EXERCISE → Return all the data verbatim but without images.

Before and after images:
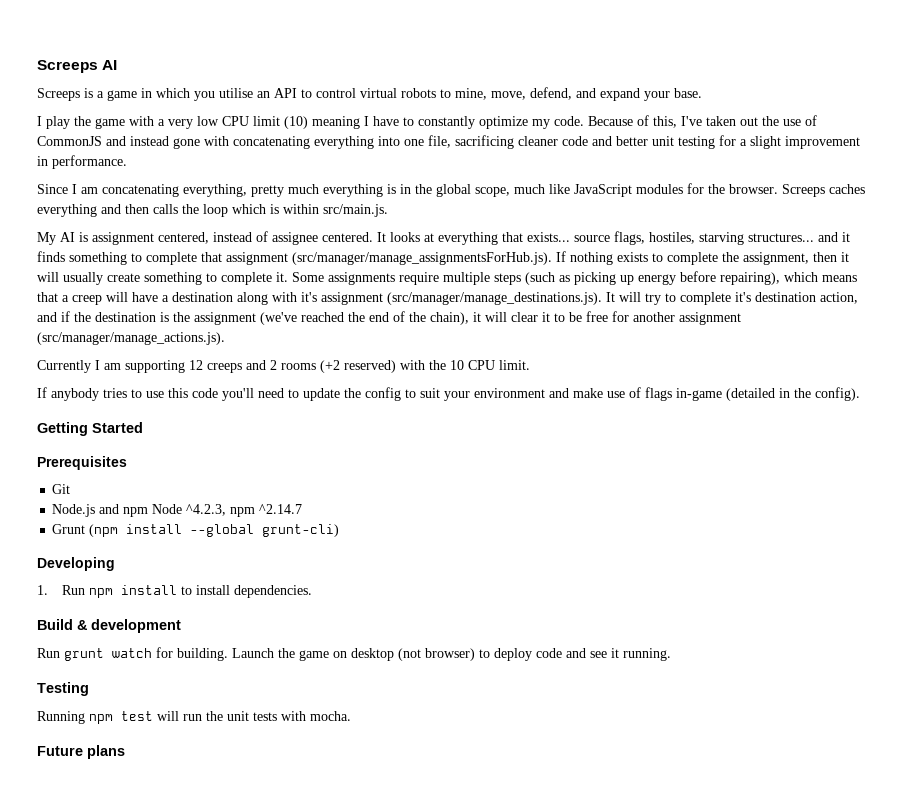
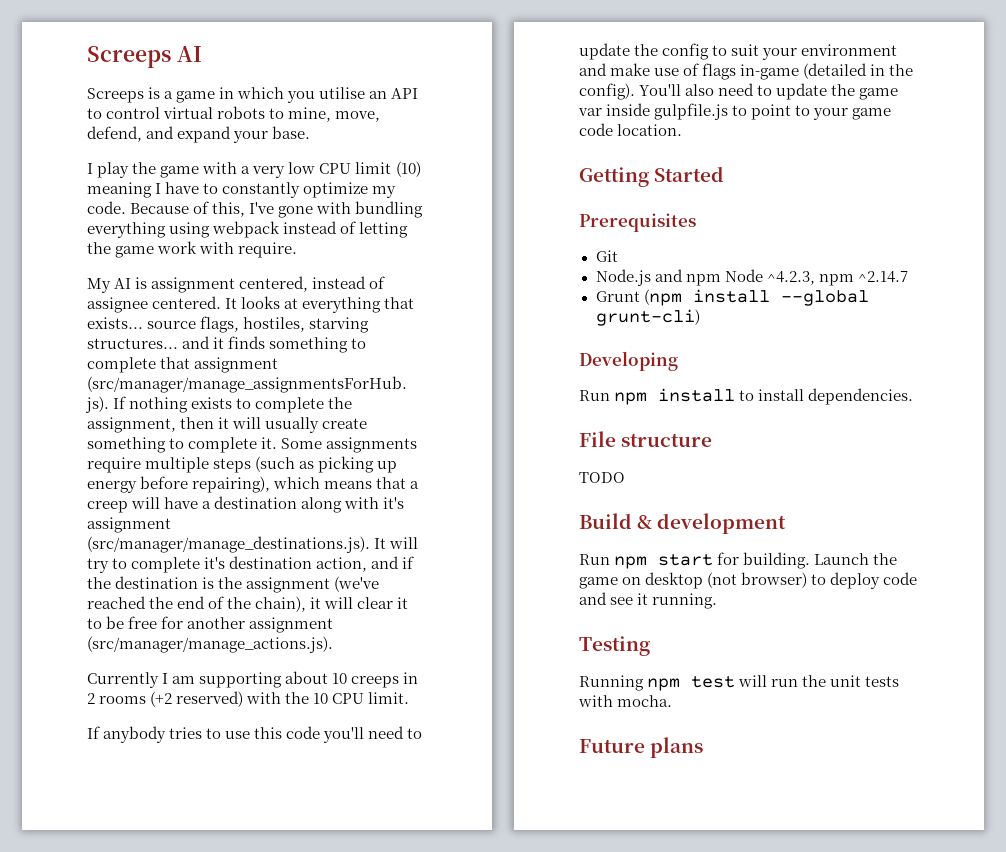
[706,115,817,126] [37,135,860,149] [37,155,127,169] [37,183,865,197] [37,204,388,217] taken out the use of CommonJS and instead gone with concatenating everything into one file, sacrificing cleaner code and better unit testing for a slight improvement in performance. // Since I am concatenating everything, pretty much everything is in the global scope, much like JavaScript modules for the browser. Screeps caches everything and then calls the loop which is within src/main.js. -> [278,201,424,218] [87,221,409,238] [87,241,298,258] gone with bundling everything using webpack instead of letting the game work with require.
[189,360,266,373] 12 creeps and -> [285,671,419,688] about 10 creeps in
(860, 394) none -> [639,83,899,100] [578,103,892,120] [579,123,683,136] You'll also need to update the game var inside gulpfile.js to point to your game code location.
[37,585,48,595] 1. -> (678, 361) none
(313, 591) none -> [579,431,713,447] [579,472,625,483] // File structure // TODO
[64,648,152,661] grunt watch -> [614,554,714,569] npm start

YOUR SOLUTION →
[706,115,817,126] [37,135,860,149] [37,155,127,169] [37,183,865,197] [37,204,388,217] taken out the use of CommonJS and instead gone with concatenating everything into one file, sacrificing cleaner code and better unit testing for a slight improvement in performance. // Since I am concatenating everything, pretty much everything is in the global scope, much like JavaScript modules for the browser. Screeps caches everything and then calls the loop which is within src/main.js. -> [278,201,424,218] [87,221,409,238] [87,241,298,258] gone with bundling everything using webpack instead of letting the game work with require.
[189,360,266,373] 12 creeps and -> [285,671,419,688] about 10 creeps in
(860, 394) none -> [639,83,899,100] [578,103,892,120] [579,123,683,136] You'll also need to update the game var inside gulpfile.js to point to your game code location.
[37,585,48,595] 1. -> (678, 361) none
(313, 591) none -> [579,431,713,447] [579,472,625,483] // File structure // TODO
[64,648,152,661] grunt watch -> [614,554,714,569] npm start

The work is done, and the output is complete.